Mrs Field said she was excited for the opportunity to develop her skills and knowledge in order to better influence policies concerning people seeking asylum and other policy areas in the future, but also have greater ability to collaborate on an international scale.
“As a social worker, I share a common goal with the OECD in wanting to contribute to the implementation of policies that will assist the holistic wellbeing of all people,” Mrs Field said.
“My research hopes to improve public policies for people seeking asylum and this scholarship will allow me to contribute my findings to the important global discussion about how host nations should respond to recent increases in the number of people seeking asylum worldwide.”
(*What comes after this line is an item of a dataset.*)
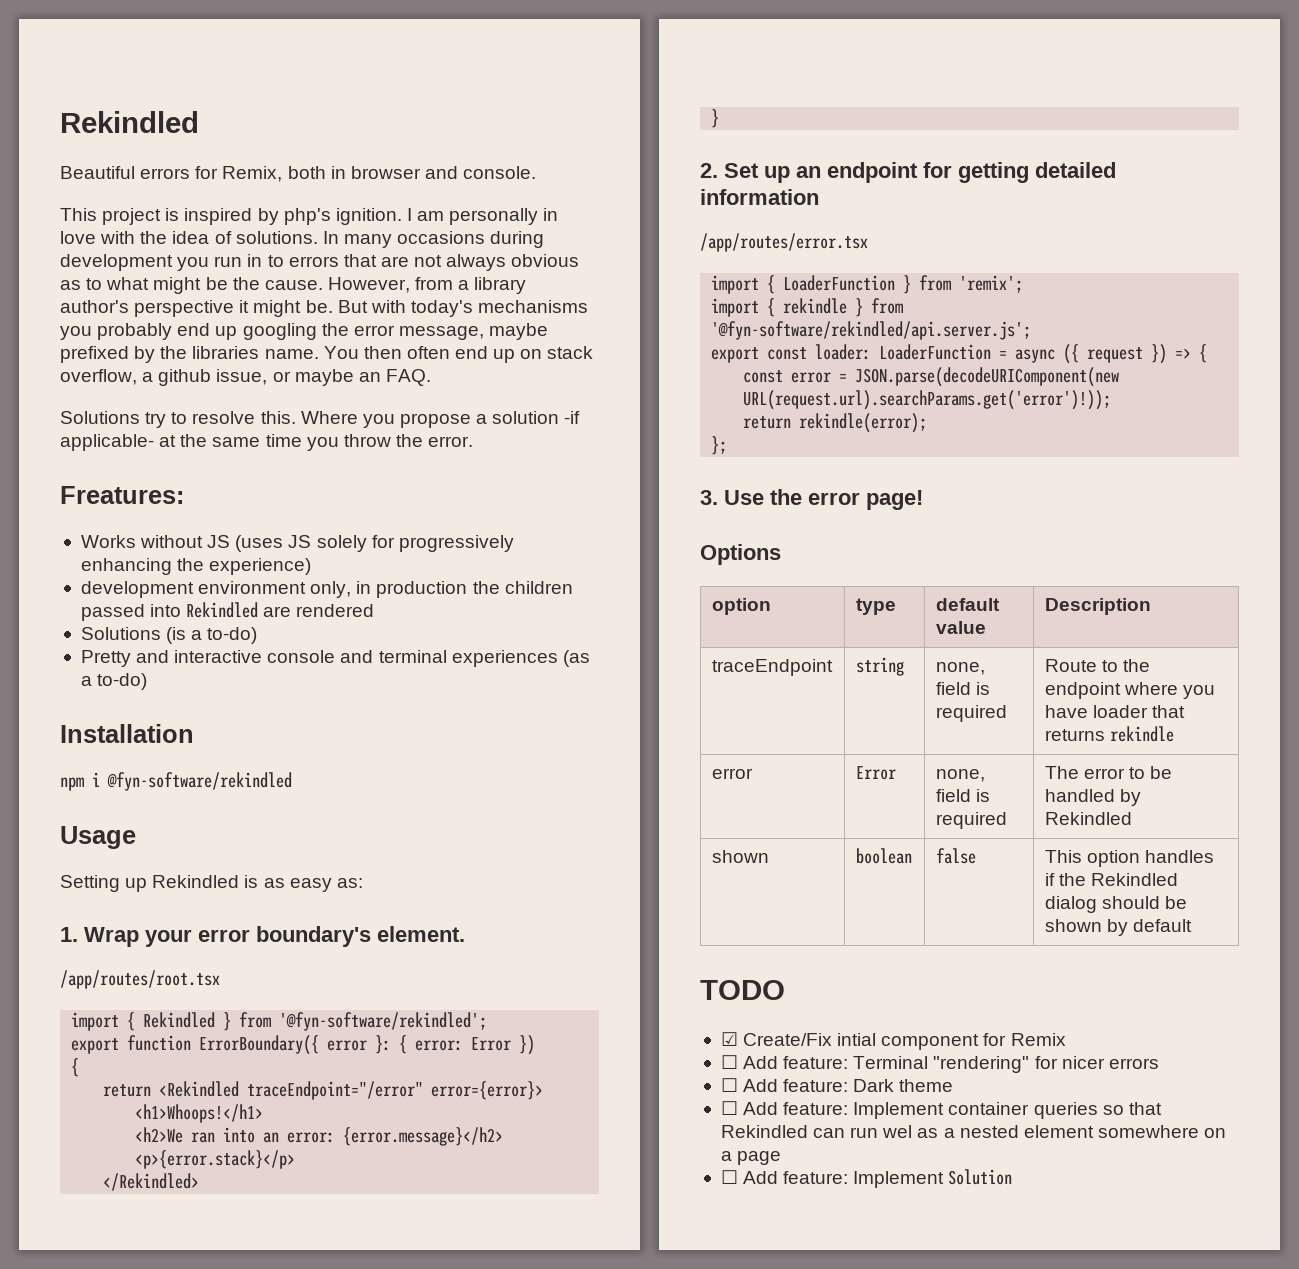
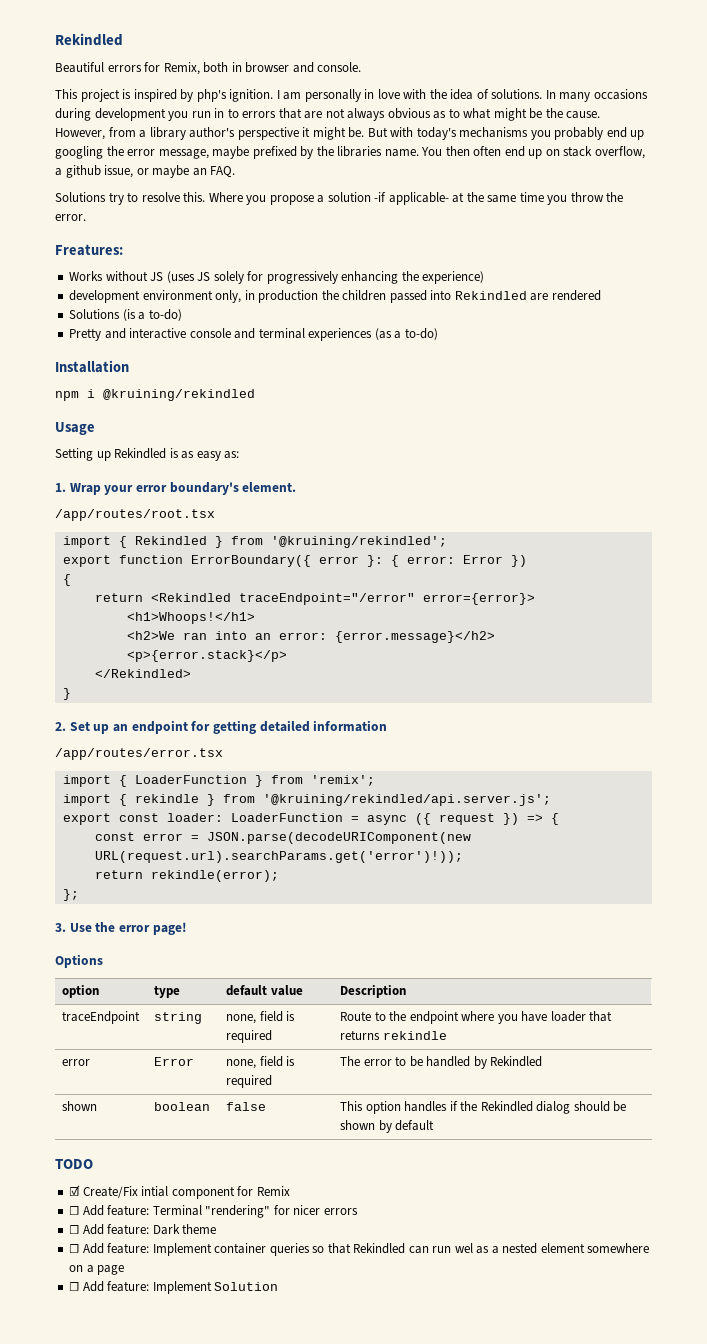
[107,772,292,791] @fyn-software/rekindled -> [103,389,255,401] @kruining/rekindled
[279,1012,488,1031] '@fyn-software/rekindled'; -> [270,536,447,548] '@kruining/rekindled';
[711,321,1032,340] '@fyn-software/rekindled/api.server.js'; -> [262,794,551,806] '@kruining/rekindled/api.server.js';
Mr Leigh, who is a third-year medical student, said he was ambitious about changing people’s lives and promoting the health of society, specifically remote indigenous communities.
“In the future, I plan to work within regional communities here in Australia and internationally where I hope to be able to help improve the health of the people from within the communities I’m working in,” he said.
“This opportunity to speak with influential people from the World Health Organisation will be a valuable experience and assist me in achieving my goal of making a difference in people’s lives and the world on greater scale.”
In addition to attending the respective international conferences, both Curtin students also joined 10 other young Australians at a three-day pre-departure briefing in Canberra, where they met with Australian Government officials, senior academics and policy experts.
Global Voices is a not-for profit organisation that is committed to nurturing the next generation of Australian leaders by providing practical experience in foreign policy and international relations.
Since its establishment in 2011, more than 200 young people have been supported by Global Voices to attend over 50 international summits to represent Australia.